Search the listing for the word "externas" and return each line that contains it.

### Records for the task ###

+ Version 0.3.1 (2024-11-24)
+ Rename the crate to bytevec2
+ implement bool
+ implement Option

###
### Records for the task ###

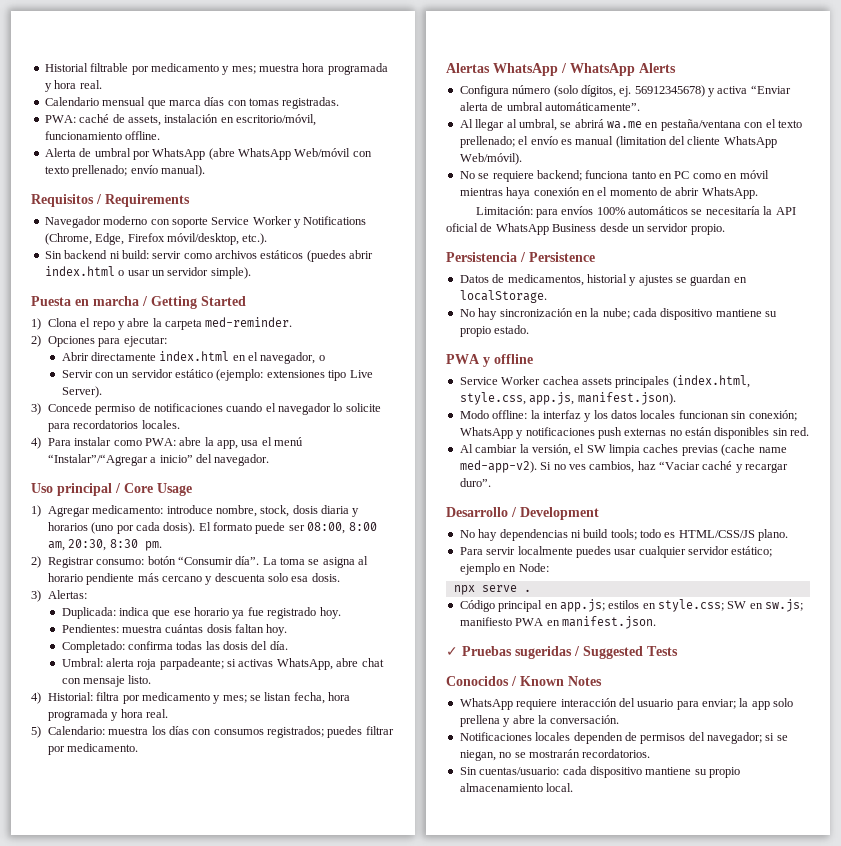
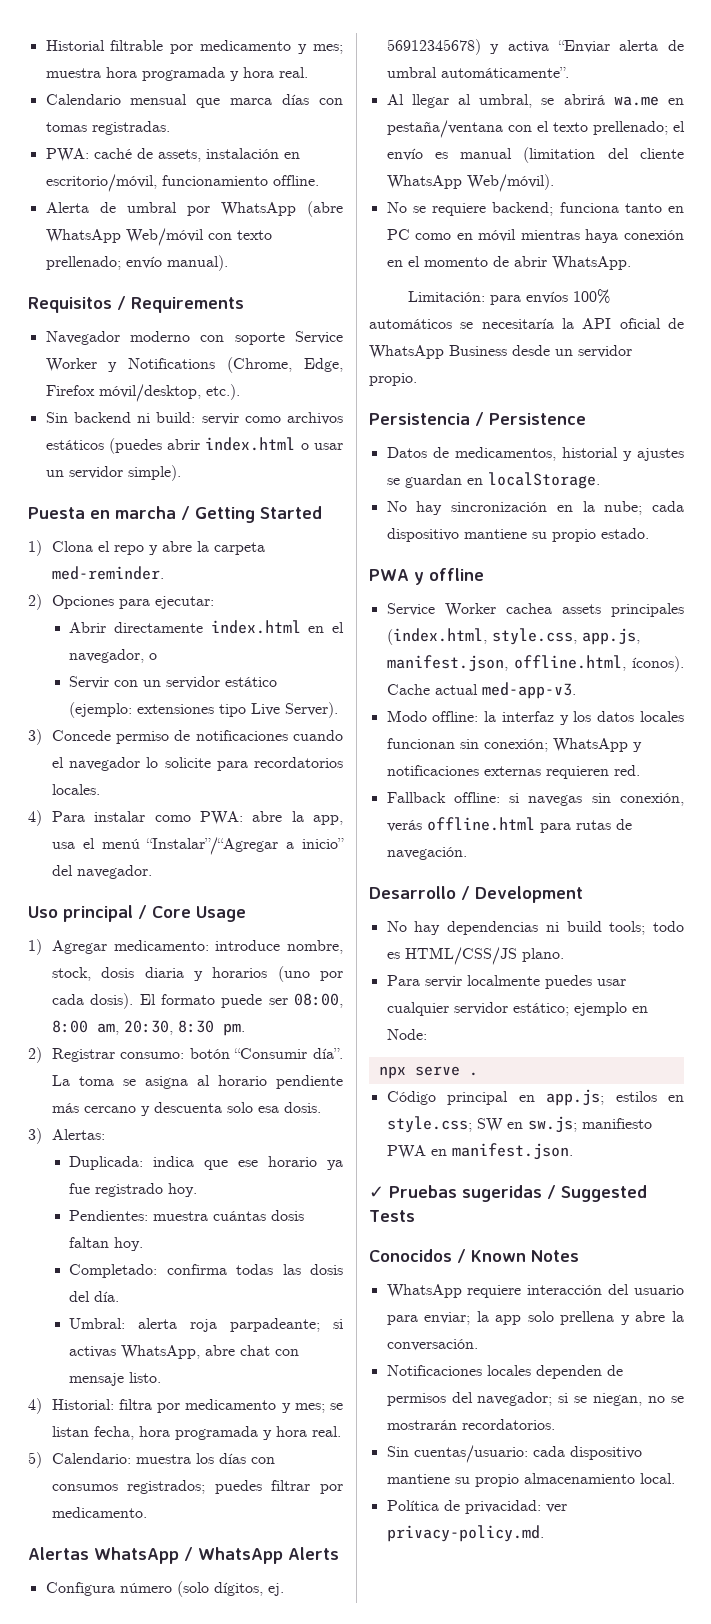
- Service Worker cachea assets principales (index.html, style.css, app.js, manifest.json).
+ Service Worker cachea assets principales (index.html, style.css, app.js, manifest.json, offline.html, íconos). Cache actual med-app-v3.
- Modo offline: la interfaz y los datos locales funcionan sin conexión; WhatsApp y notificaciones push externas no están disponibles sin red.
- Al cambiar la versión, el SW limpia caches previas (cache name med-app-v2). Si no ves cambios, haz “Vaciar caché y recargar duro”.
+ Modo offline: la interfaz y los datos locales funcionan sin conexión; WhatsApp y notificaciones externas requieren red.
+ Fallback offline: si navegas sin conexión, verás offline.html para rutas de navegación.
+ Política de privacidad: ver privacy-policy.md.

###
### Records for the task ###

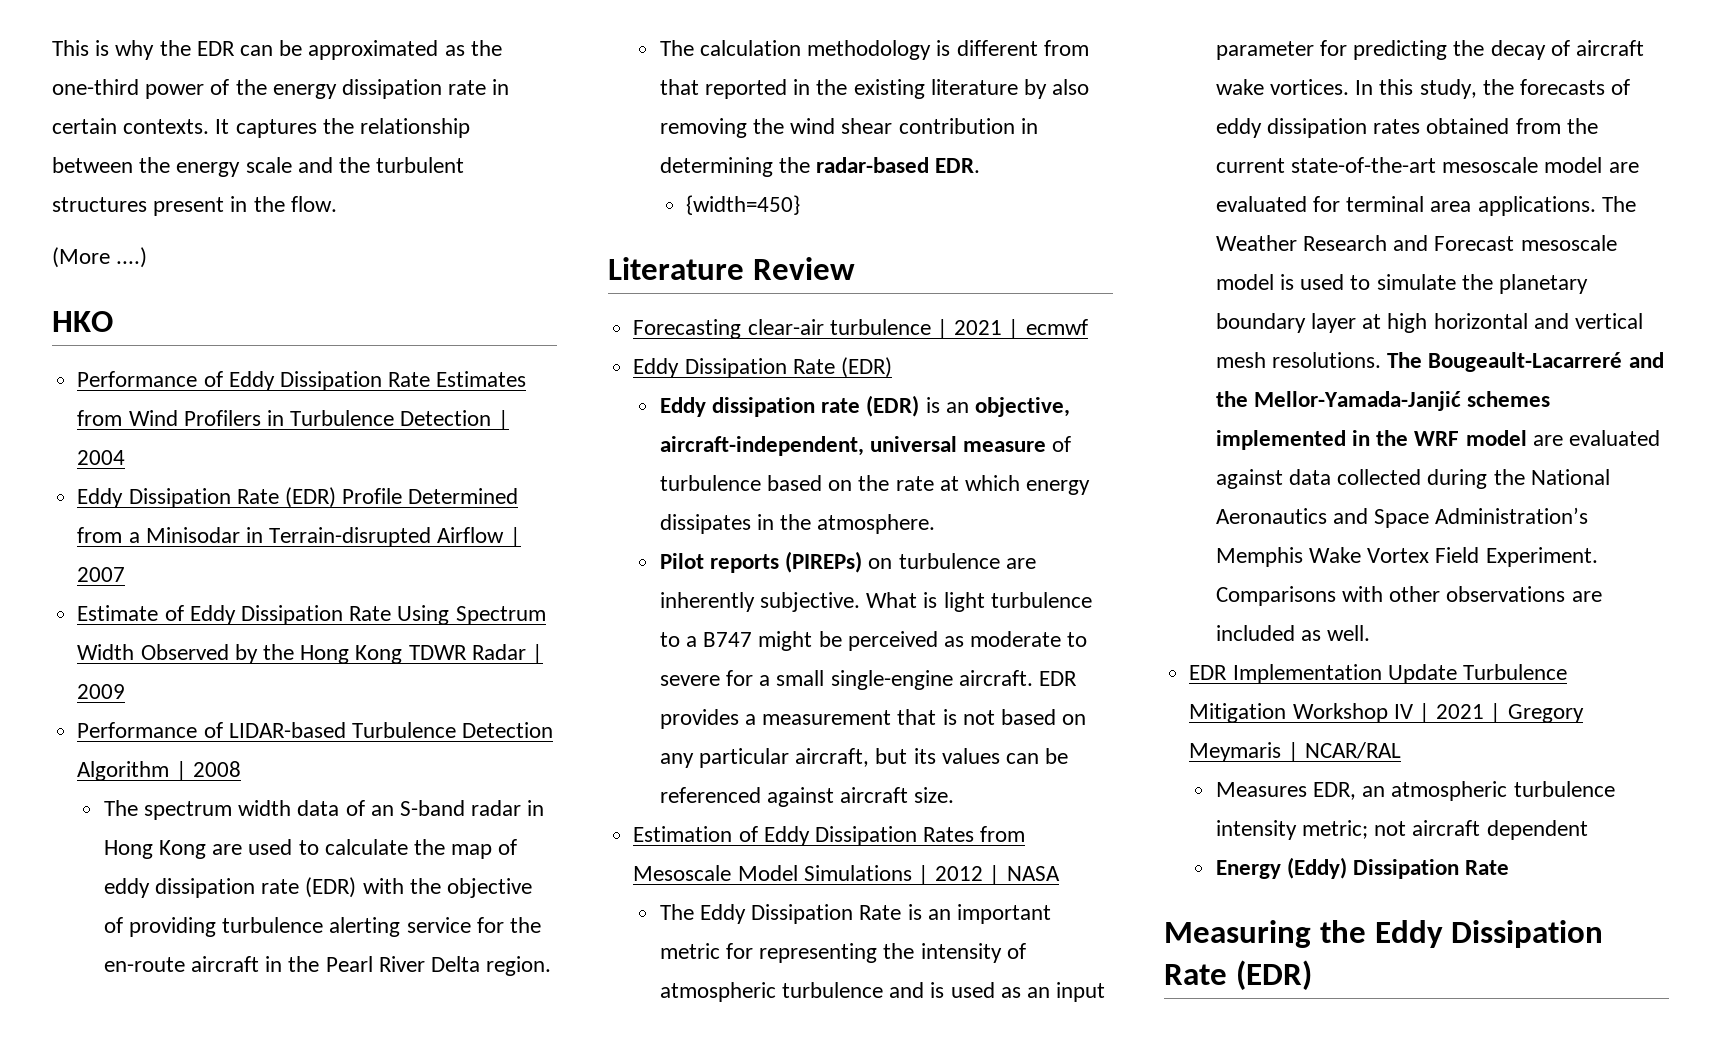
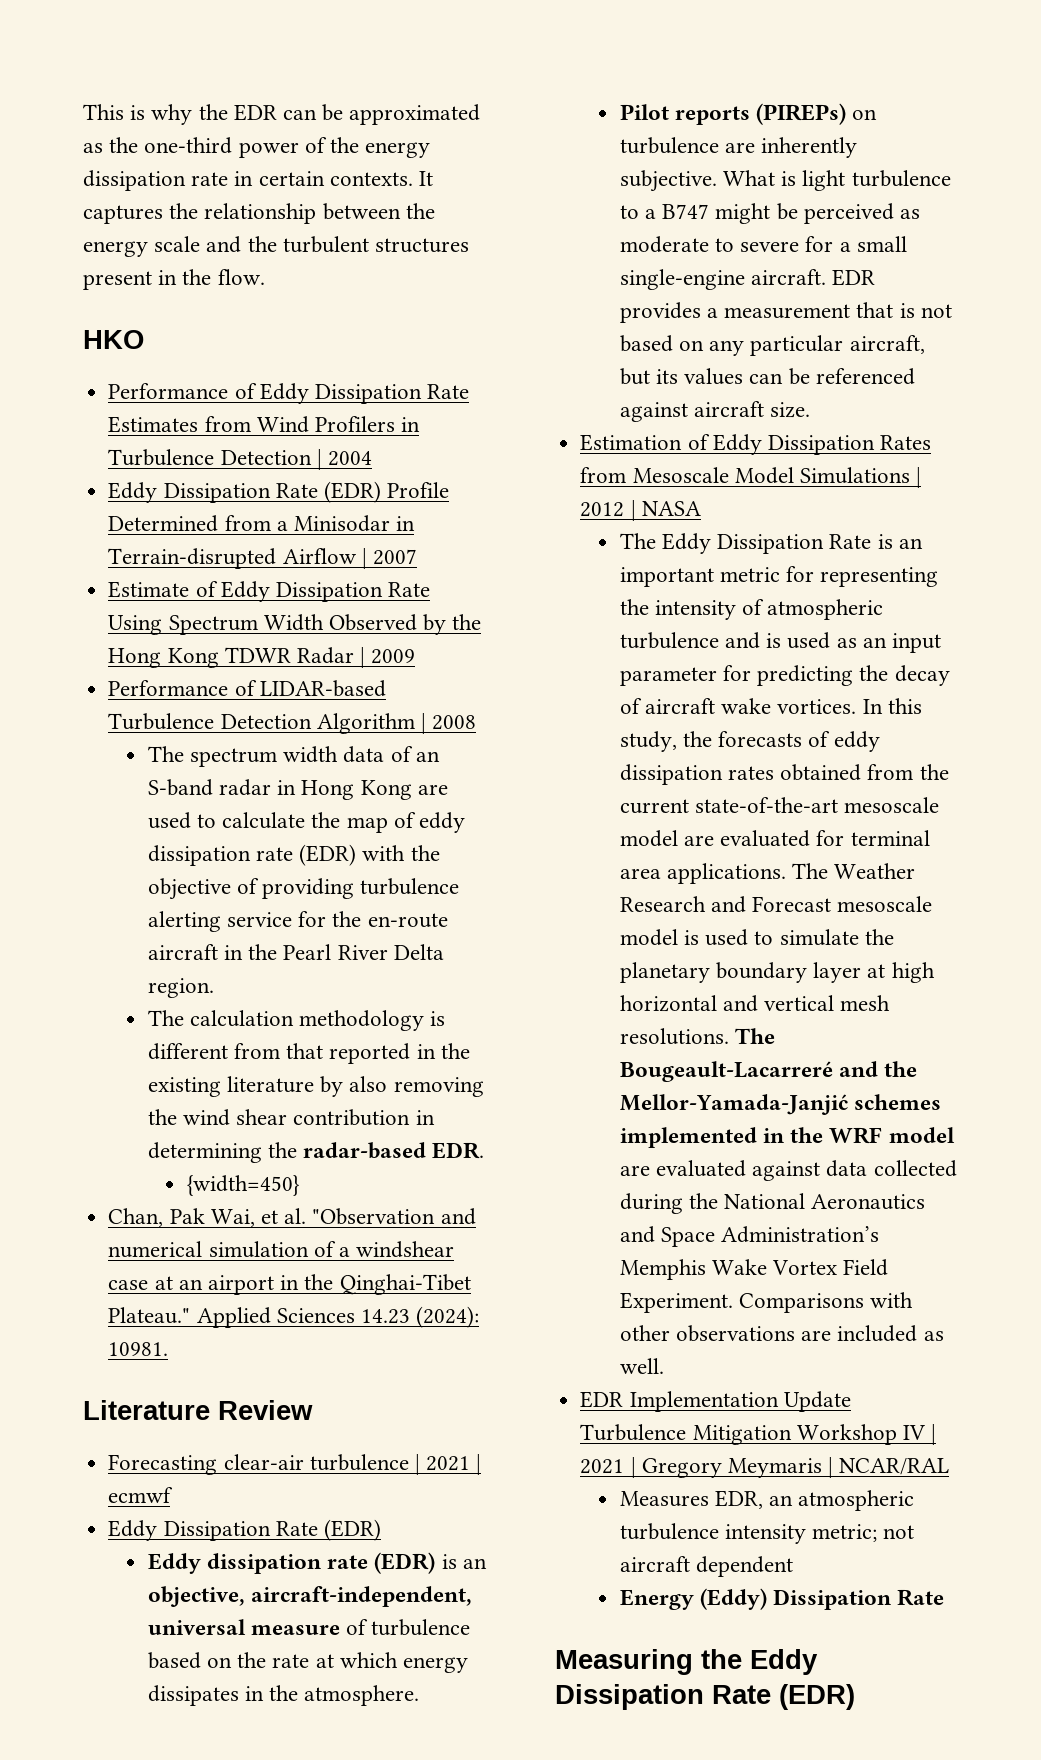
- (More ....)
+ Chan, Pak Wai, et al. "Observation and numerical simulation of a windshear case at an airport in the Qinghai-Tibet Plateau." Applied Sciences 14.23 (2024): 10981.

###

# Response area
- Modo offline: la interfaz y los datos locales funcionan sin conexión; WhatsApp y notificaciones push externas no están disponibles sin red.
+ Modo offline: la interfaz y los datos locales funcionan sin conexión; WhatsApp y notificaciones externas requieren red.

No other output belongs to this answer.